- ASSIGNMENT -
Count every line in the following listing that contains "shipping", then report that count with nothing added.

- GIVEN DATA -
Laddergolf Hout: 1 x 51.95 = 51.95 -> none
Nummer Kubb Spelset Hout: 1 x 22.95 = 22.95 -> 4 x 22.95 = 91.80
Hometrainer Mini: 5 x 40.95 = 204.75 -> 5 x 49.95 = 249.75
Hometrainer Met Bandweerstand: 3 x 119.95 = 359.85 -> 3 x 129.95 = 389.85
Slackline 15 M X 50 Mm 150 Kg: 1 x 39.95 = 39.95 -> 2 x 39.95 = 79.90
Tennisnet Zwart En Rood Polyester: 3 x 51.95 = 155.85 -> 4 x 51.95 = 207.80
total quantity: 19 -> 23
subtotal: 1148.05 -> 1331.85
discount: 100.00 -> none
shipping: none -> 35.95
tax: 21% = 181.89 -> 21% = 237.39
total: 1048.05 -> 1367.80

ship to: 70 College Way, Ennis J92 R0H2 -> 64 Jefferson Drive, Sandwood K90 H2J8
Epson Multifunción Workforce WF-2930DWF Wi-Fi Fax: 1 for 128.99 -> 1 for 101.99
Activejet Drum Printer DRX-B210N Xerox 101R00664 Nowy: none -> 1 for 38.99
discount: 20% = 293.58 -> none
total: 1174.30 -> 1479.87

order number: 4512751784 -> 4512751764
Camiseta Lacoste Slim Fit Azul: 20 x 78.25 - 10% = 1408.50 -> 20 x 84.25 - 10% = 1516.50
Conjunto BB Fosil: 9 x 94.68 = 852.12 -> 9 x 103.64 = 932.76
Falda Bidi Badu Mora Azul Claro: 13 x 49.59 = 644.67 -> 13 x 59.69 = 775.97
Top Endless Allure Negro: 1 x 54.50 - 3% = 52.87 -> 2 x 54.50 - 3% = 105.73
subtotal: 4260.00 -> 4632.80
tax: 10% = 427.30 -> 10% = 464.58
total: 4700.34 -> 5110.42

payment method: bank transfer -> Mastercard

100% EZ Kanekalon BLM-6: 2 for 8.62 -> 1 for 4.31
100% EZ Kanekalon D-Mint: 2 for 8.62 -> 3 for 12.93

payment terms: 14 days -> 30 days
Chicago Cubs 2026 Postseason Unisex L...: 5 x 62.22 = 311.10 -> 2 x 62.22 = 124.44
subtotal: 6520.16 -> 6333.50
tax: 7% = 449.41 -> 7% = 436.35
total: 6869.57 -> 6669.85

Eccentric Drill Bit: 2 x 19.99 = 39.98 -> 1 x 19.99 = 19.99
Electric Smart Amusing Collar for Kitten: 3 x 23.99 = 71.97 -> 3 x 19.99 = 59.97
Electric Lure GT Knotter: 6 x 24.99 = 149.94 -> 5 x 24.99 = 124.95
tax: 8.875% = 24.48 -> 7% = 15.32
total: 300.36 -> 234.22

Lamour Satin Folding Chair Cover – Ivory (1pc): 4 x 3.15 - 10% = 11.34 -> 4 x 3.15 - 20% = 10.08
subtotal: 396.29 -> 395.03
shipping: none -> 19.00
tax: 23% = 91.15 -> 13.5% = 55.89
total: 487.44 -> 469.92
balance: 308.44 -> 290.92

- ANSWER BELOW -
2